Still Standing (Wild West MC 1)
I closed both doors behind me, turned, and was pleased to see it was far cleaner than the one at the Dive. Even the towels looked clean-ish. If not freshly laundered, they didn’t look like lab experiments.
I went to the toilet, and lifting the shirt in preparation for my next activity, caught sight of my hip and stopped dead.
Already angry purple and maroon bruising covered my hip and upper thigh, dark scrapes scoring through it.
I moved to the mirror over the vanity and looked at my face.
I then closed my eyes.
But I could see what I saw in the mirror on the backs of my eyelids.
Swollen eye, swollen cheekbone, cut lip.
Not nice.
It started coming back to me and I opened my eyes to shut it out.
I couldn’t relive it. I couldn’t go back there. I needed to use the bathroom and then get to a phone.
So I focused on that, did my thing, washed my hands, walked out of the bathroom and through the bedroom, and I did this holding myself delicately.
The pain was constant, and I felt lightheaded.
I needed food.
But I needed to phone Tia first.
I walked through the door and was assaulted by sunlight. Big, wide windows which showed a stunning, if surprising, view of pine trees, a slope covered in pine needles, at the bottom of which was a meandering creek.
Amazing.
But…this was not Phoenix.
Where the heck was I?
I also noticed there was a big square deck jutting from the front of the house.
I further noticed I was standing on a landing that was four steps up from a large living space that was partially hidden due to the two side rooms of the landing jutting out to it, but I could see it included a living area and a kitchen.
The landing had several doors leading off it.
Buck’s room was at the end beyond the wall to the kitchen.
The landing also had a set of open-backed stairs up to what looked like an attic space.
I saw the steps down to the open space and headed that way.
When I hit the bottom, the full big kitchen came into view to my right, living room to the left.
Ink was sitting on the couch, but his gaze was aimed at me.
There was a woman sitting at a stool at the counter that delineated the kitchen from the living room.
She wore a thin, tight, gray thermal, a jeans miniskirt and biker boots, and had long, gleaming, dark brown hair.
Her head was bent as she texted on her phone but suddenly her neck twisted to look at me, and I saw she also had on a lot of jewelry, a lot of makeup, and she was very pretty.
Maybe I wasn’t at Buck’s.
Maybe he’d dropped me off at Ink’s.
“Hi,” I said softly.
The girl swiveled around on her stool and dropped the phone to the counter, but my attention swiftly shifted to Ink.

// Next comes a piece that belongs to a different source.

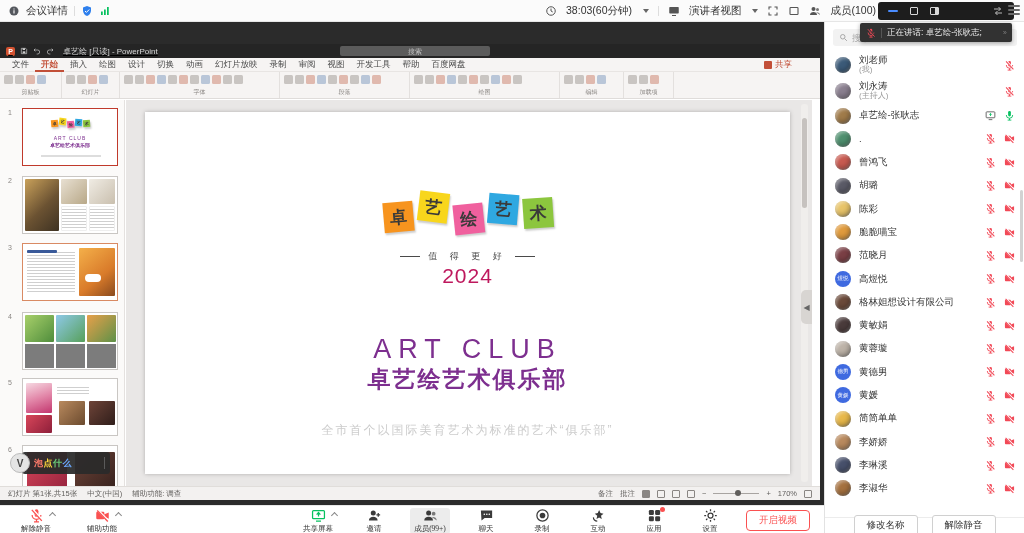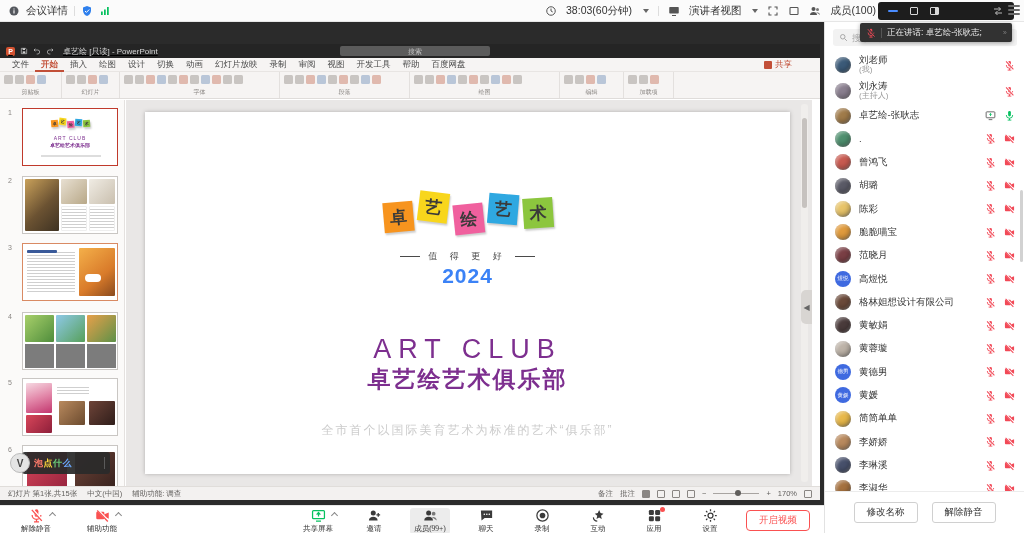"2024" .year { color: #3b82f6 -> #be185d; font-weight: 700 -> 400 }
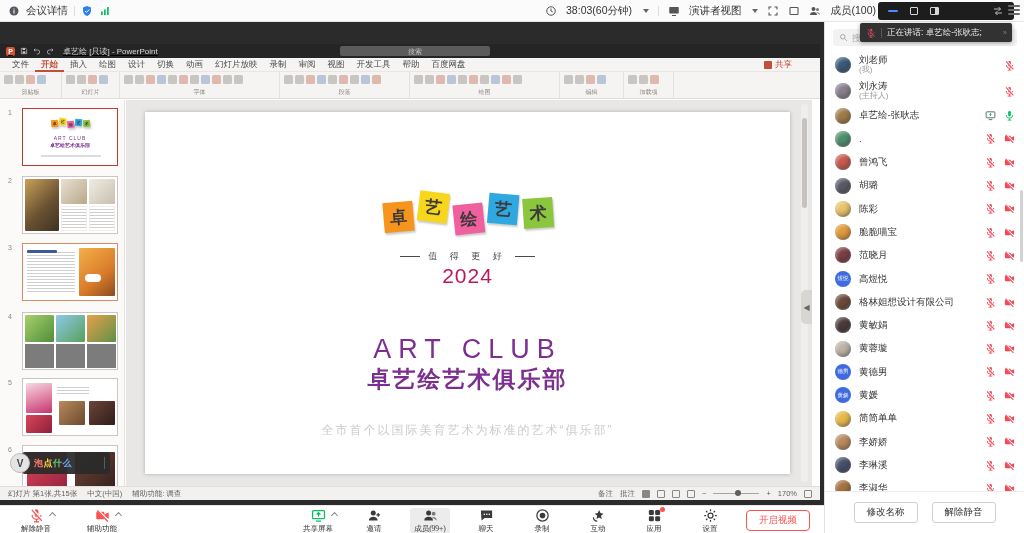"修改名称" .p-footer { height: 42px -> 16px }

This was because he got up and came at me, his long legs eating the distance. He was there so quickly, not to mention he had a face like thunder, I was taken aback enough at all that was him coming at me that I did not retreat or even move.
I tipped my head back and bit my lip (but stopped doing that immediately when the pain spiked through the cut there) when his big hand came up to cup my jaw lightly.
“Jesus, babe,” he whispered, his eyes on the left side of my face, “they did a fuckin’ number on you.”
If you told me Ink’s touch could be light, I would have called you a liar.
If you told me Ink’s expression could be kind, I would have called you a liar about that too, and maybe even burst out laughing.
But both were true.
I felt tears sting my eyes.
“Don’t be nice to me,” I whispered back.
“Babe,” he murmured.
“Hi, Clara, I’m Lorie,” the girl said, thankfully breaking the moment. Ink’s hand dropped and I looked to see her standing by him. “Buck said, if you wake up, we need to get some food in your belly. Do you want some soup?”
Wow.
Bikers and their women could be nice.
Really nice.
Who knew?
Well, I guessed I did, since, except for my chilly initial reception, that was all I’d experienced from them.
“I need to use the phone,” I told her.
“I’ll get it for you, but maybe you should sit down,” she replied.
“Thanks,” I whispered.
She moved into the kitchen and I moved to a stool.
Ink moved too, to the fridge, saying, “Buck’s got loads of grub, Clary, you can name what you want. So what do you want?”
Clary?
No one had ever called me Clary.
Why did I find the sound of that so lovely?
“Um…” I mumbled as Lorie came to me with the phone. “That offer of soup sounded good.”
“Get her some soup, beautiful,” Ink ordered gently, closing the fridge.
“No probs,” Lorie answered, handing me the phone. She then went to a cupboard, opened both doors, and recited, “You want chicken noodle, tomato or mushroom?”